Version difference data
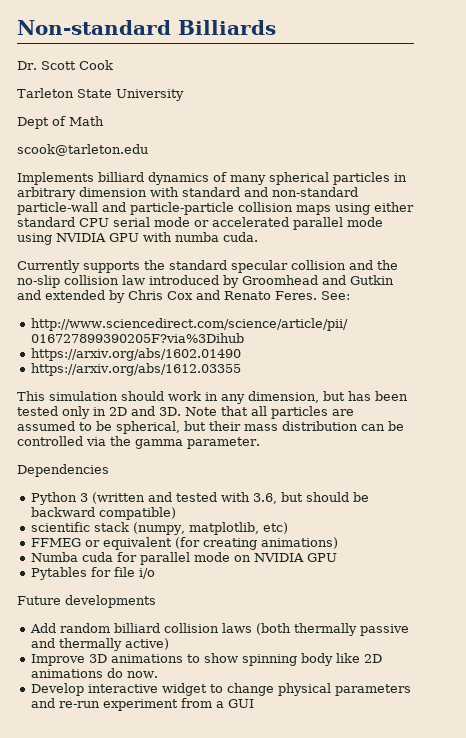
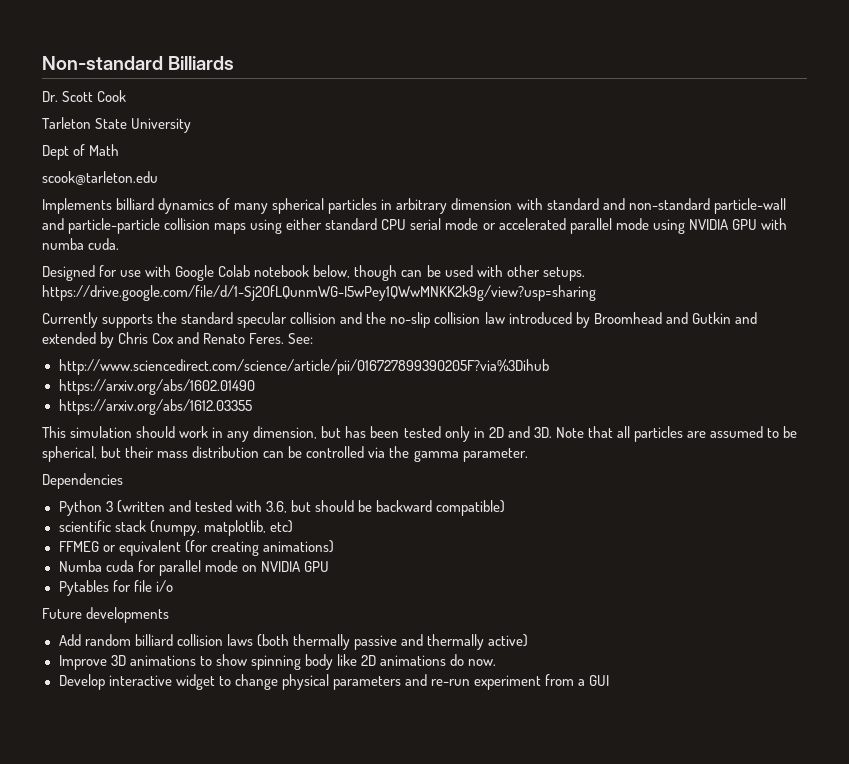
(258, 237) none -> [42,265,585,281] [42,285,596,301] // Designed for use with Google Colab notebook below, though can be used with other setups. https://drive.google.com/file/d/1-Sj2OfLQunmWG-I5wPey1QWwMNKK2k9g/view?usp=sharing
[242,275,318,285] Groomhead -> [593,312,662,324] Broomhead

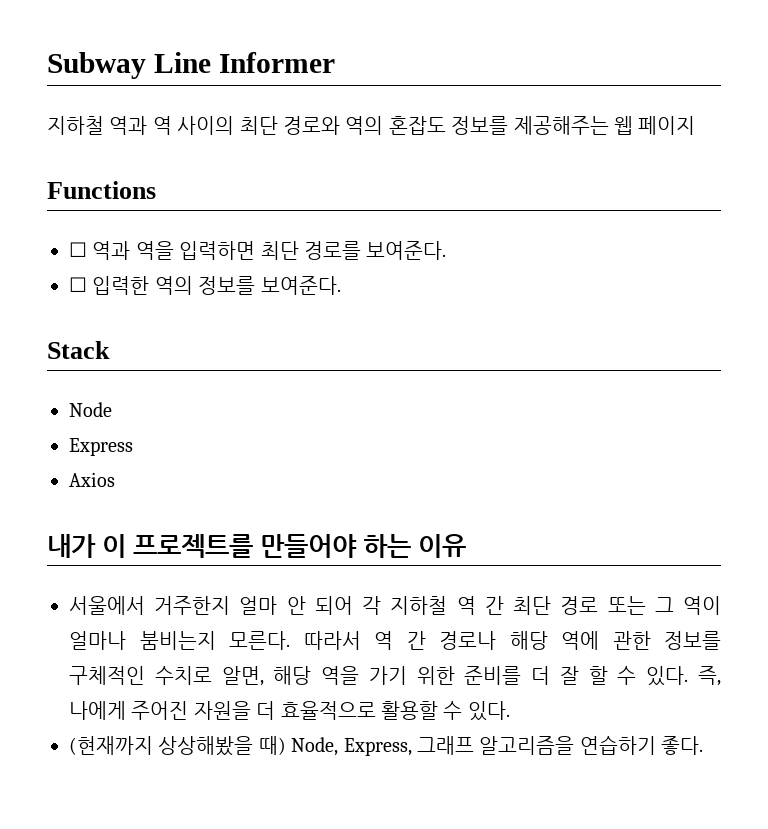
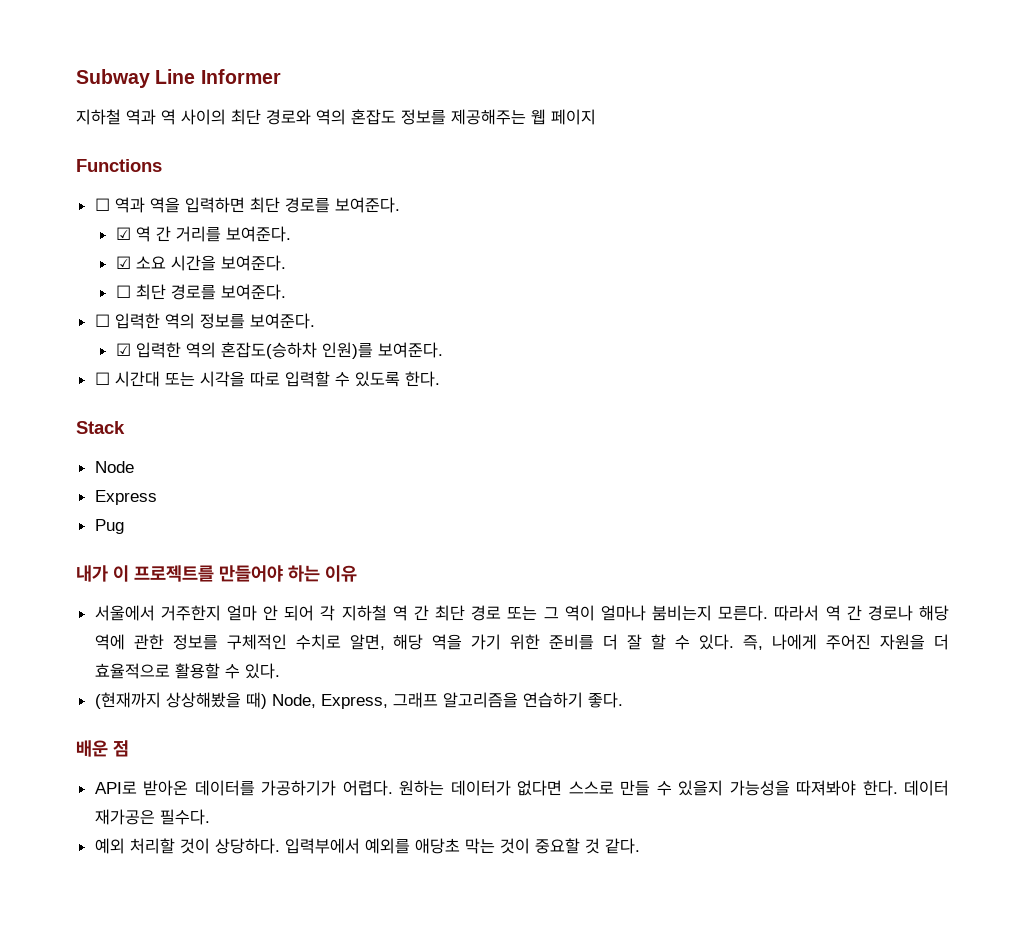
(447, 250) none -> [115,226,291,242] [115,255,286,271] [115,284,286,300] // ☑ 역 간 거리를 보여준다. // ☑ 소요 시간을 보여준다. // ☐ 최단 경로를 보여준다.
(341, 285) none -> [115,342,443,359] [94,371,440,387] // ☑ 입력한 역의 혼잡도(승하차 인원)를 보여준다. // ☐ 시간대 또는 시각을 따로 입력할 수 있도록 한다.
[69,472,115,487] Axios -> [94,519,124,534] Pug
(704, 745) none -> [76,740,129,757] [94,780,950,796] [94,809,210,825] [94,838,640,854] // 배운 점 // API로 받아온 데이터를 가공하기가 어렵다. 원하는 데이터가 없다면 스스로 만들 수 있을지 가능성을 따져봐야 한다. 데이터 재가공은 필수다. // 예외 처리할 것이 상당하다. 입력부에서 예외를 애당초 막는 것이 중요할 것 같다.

[Problem description] Set down every record above exactly as it stands, but skip the pictures.

[Solution to the exercise]
(258, 237) none -> [42,265,585,281] [42,285,596,301] // Designed for use with Google Colab notebook below, though can be used with other setups. https://drive.google.com/file/d/1-Sj2OfLQunmWG-I5wPey1QWwMNKK2k9g/view?usp=sharing
[242,275,318,285] Groomhead -> [593,312,662,324] Broomhead

(447, 250) none -> [115,226,291,242] [115,255,286,271] [115,284,286,300] // ☑ 역 간 거리를 보여준다. // ☑ 소요 시간을 보여준다. // ☐ 최단 경로를 보여준다.
(341, 285) none -> [115,342,443,359] [94,371,440,387] // ☑ 입력한 역의 혼잡도(승하차 인원)를 보여준다. // ☐ 시간대 또는 시각을 따로 입력할 수 있도록 한다.
[69,472,115,487] Axios -> [94,519,124,534] Pug
(704, 745) none -> [76,740,129,757] [94,780,950,796] [94,809,210,825] [94,838,640,854] // 배운 점 // API로 받아온 데이터를 가공하기가 어렵다. 원하는 데이터가 없다면 스스로 만들 수 있을지 가능성을 따져봐야 한다. 데이터 재가공은 필수다. // 예외 처리할 것이 상당하다. 입력부에서 예외를 애당초 막는 것이 중요할 것 같다.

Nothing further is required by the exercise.